Viral genome read coverage analysis.
To visualize the viral read coverage along the viral genome, we used the 10x Genomics cellranger barcoded binary alignment map (BAM) files for every sample. We filtered the BAM files to only retain reads mapping to the viral genome using the bedtools intersect tool . We converted the BAM files into sequence alignment map (SAM) files in order to filter out cells that were removed in our single-cell data preprocessing pipeline. The sequencing depth for each base position was calculated using samtools count. To characterize read distribution along the viral genome, we counted transcripts of 10 different ORFs: ORF1ab, Surface glycoprotein (S), ORF3a, Envelope protein (E), Membrane glycoprotein (M), ORF6, ORF7a, ORF8, Nucleocapsid phosphoprotein (N), and ORF10.

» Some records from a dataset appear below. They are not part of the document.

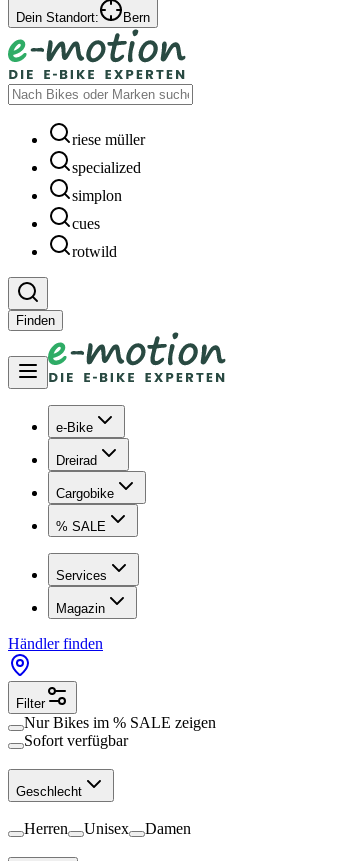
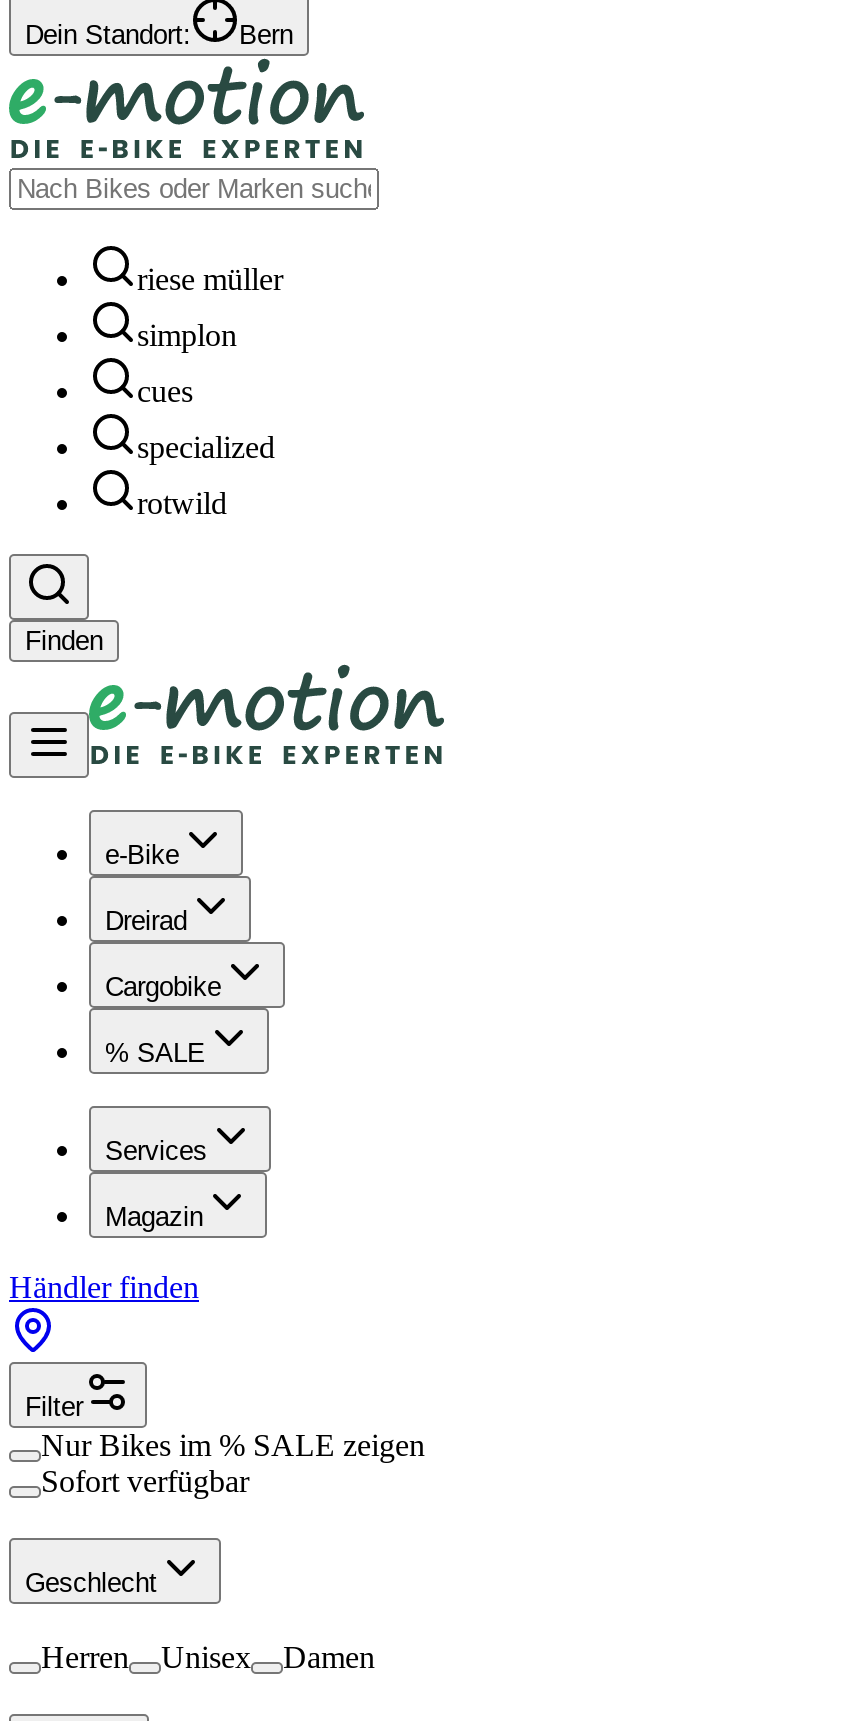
moved down: specialized

moved up: simplon | cues
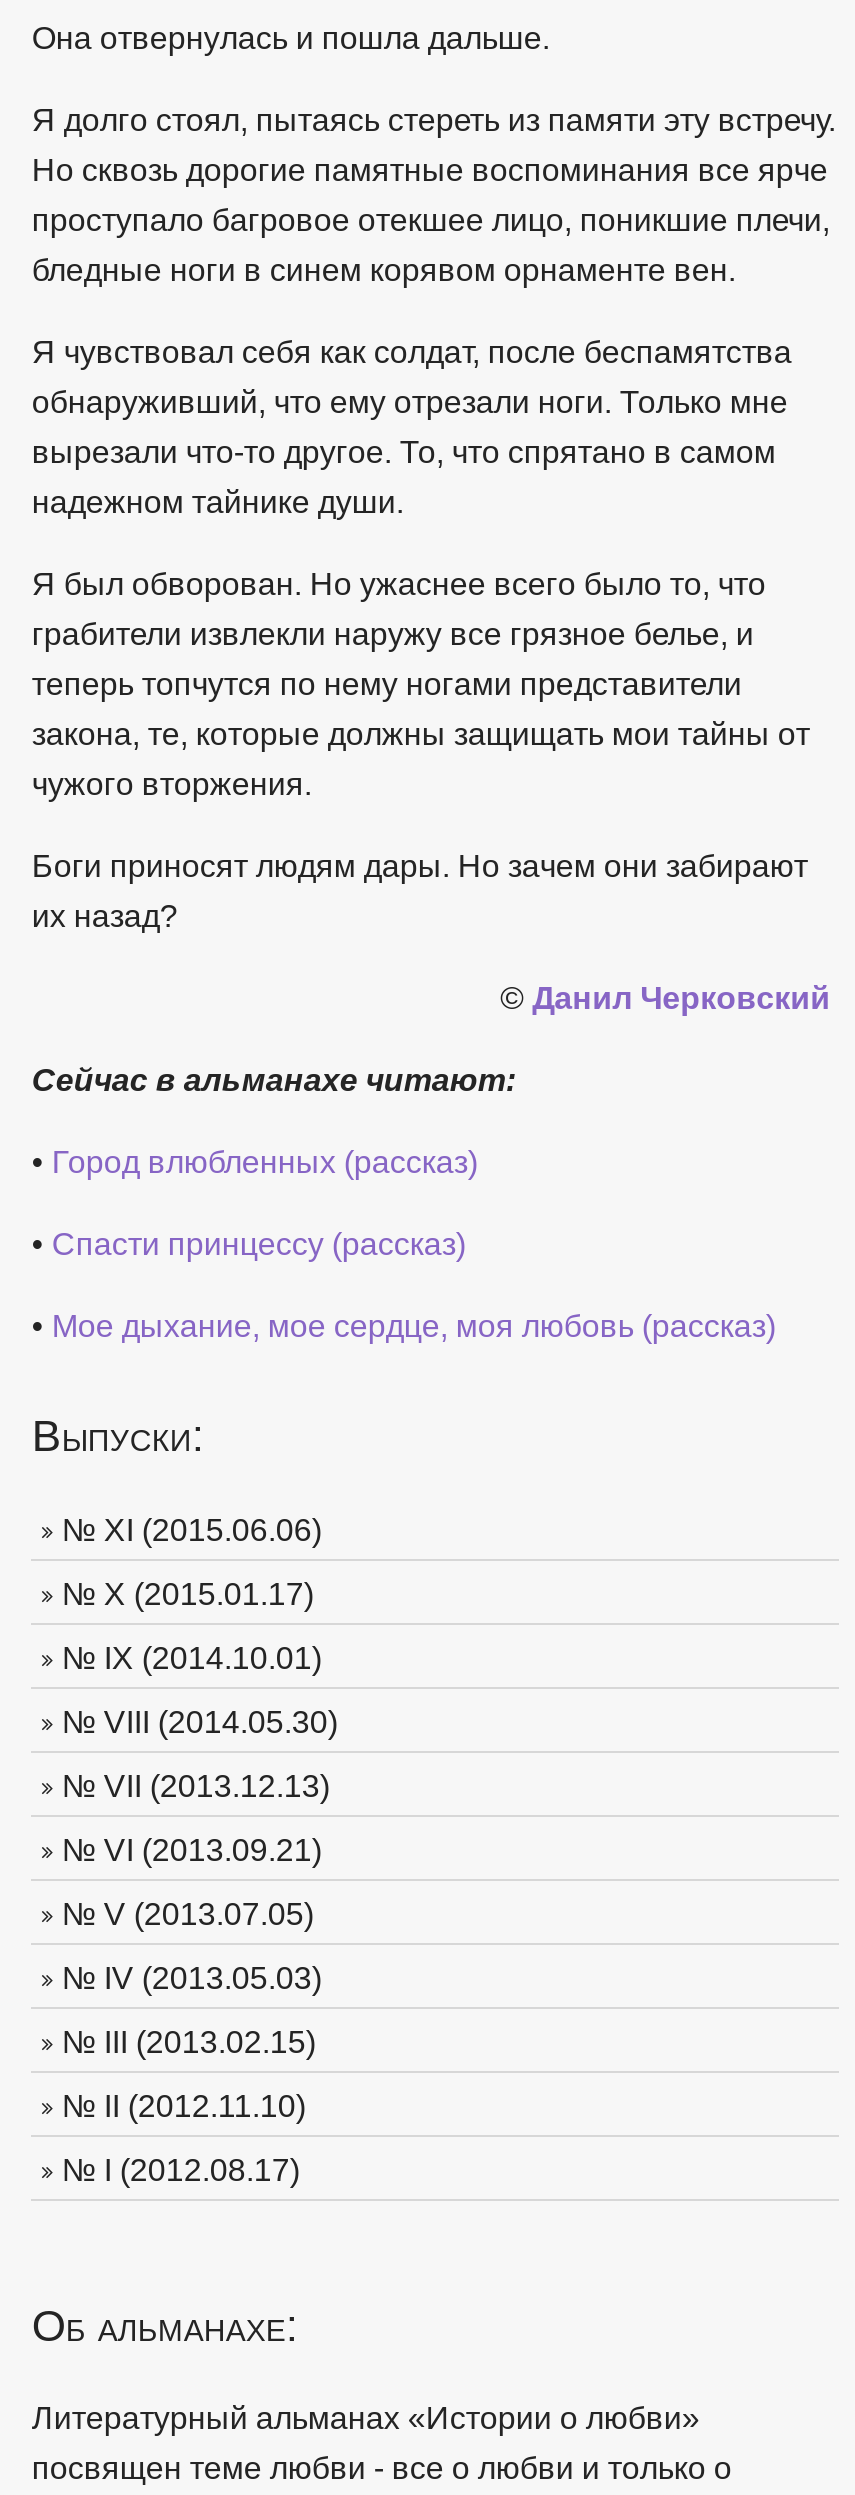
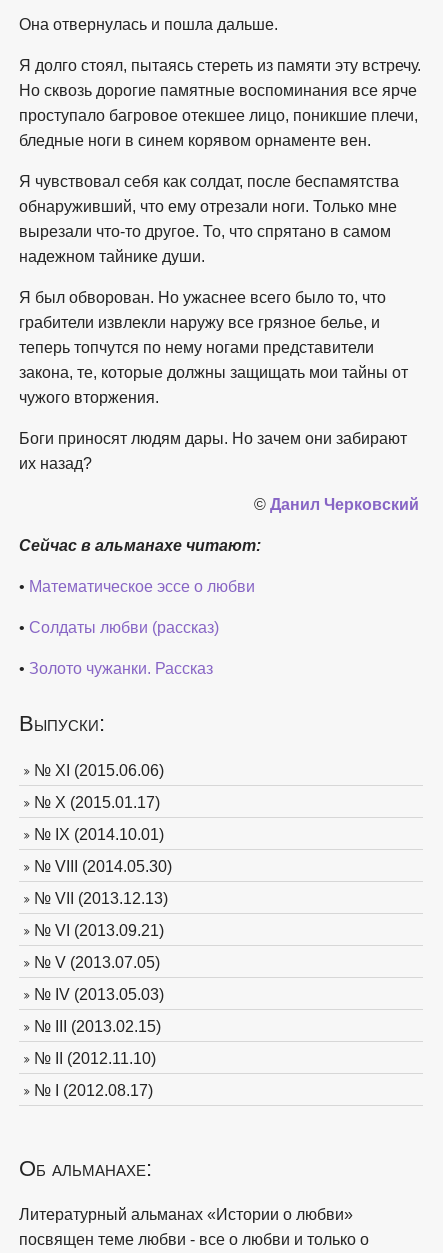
- • Город влюбленных (рассказ)
+ • Математическое эссе о любви

- • Спасти принцессу (рассказ)
+ • Солдаты любви (рассказ)

- • Мое дыхание, мое сердце, моя любовь (рассказ)
+ • Золото чужанки. Рассказ
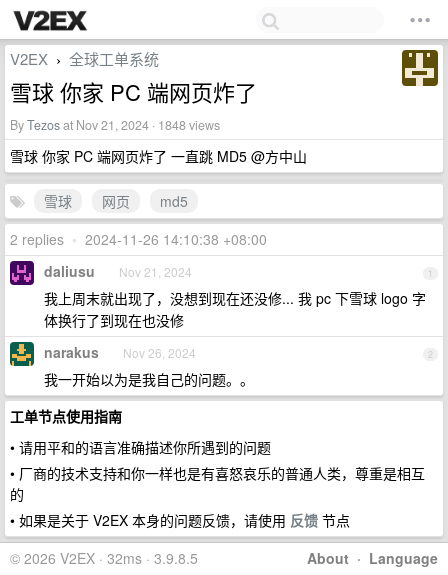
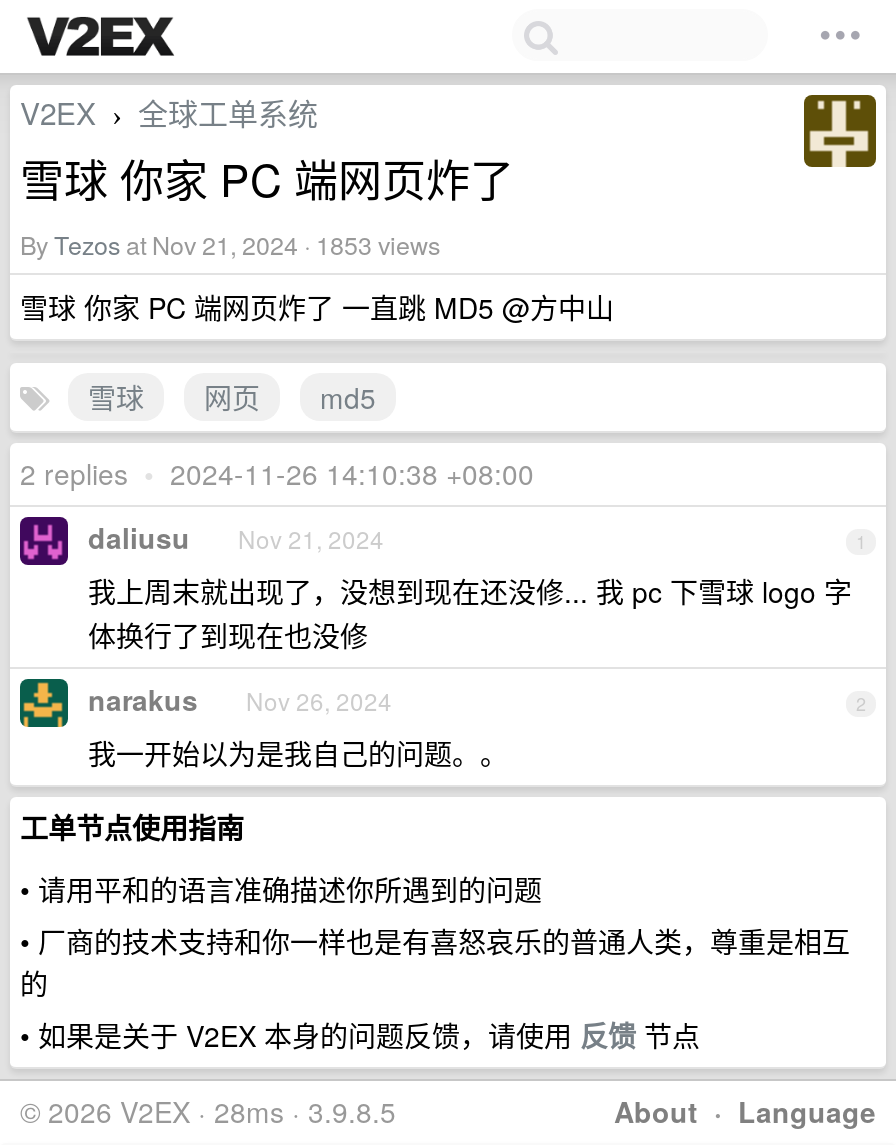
- ByTezos at Nov 21, 2024 · 1848 views
+ ByTezos at Nov 21, 2024 · 1853 views

- © 2026 V2EX · 32ms · 3.9.8.5
+ © 2026 V2EX · 28ms · 3.9.8.5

Differential expression analysis.
To find DEGs across conditions, we used a combination of 3 metrics: the Wasserstein or Earth Mover’s Distance, an adjusted p-value from a 2-sided Mann–Whitney U test with continuity and Benjamini–Hochberg correction, and the binary logarithm of fold change between mean counts. Significance was set to padjusted 0.01. The Earth Mover’s Distance, or 1-dimensional Wasserstein distance, can be defined as the minimal cost to transform distribution to another and was previously used to assess gene expression that significantly differs between conditions [81,82]. We performed several binary comparisons for each time point and for pooling 1, 2, and 3 dpi: infected versus bystander, infected versus mock cells, and bystander versus mock cells. The 30 most DEGs (up- or down-regulated, ranked by Wasserstein distance) in each condition, cell type, and analysis were represented in heatmaps. To identify up-regulated and down-regulated cellular pathways across conditions in infected and bystander ciliated cells, we analyzed the top and bottom 200 DEGs using PANTHER-GO  statistical overrepresentation tests utilizing the default Human PANTHER-GO reference list as a background. Statistical significance was assessed by Fisher exact test, and correction was assessed by calculating the false discovery rate.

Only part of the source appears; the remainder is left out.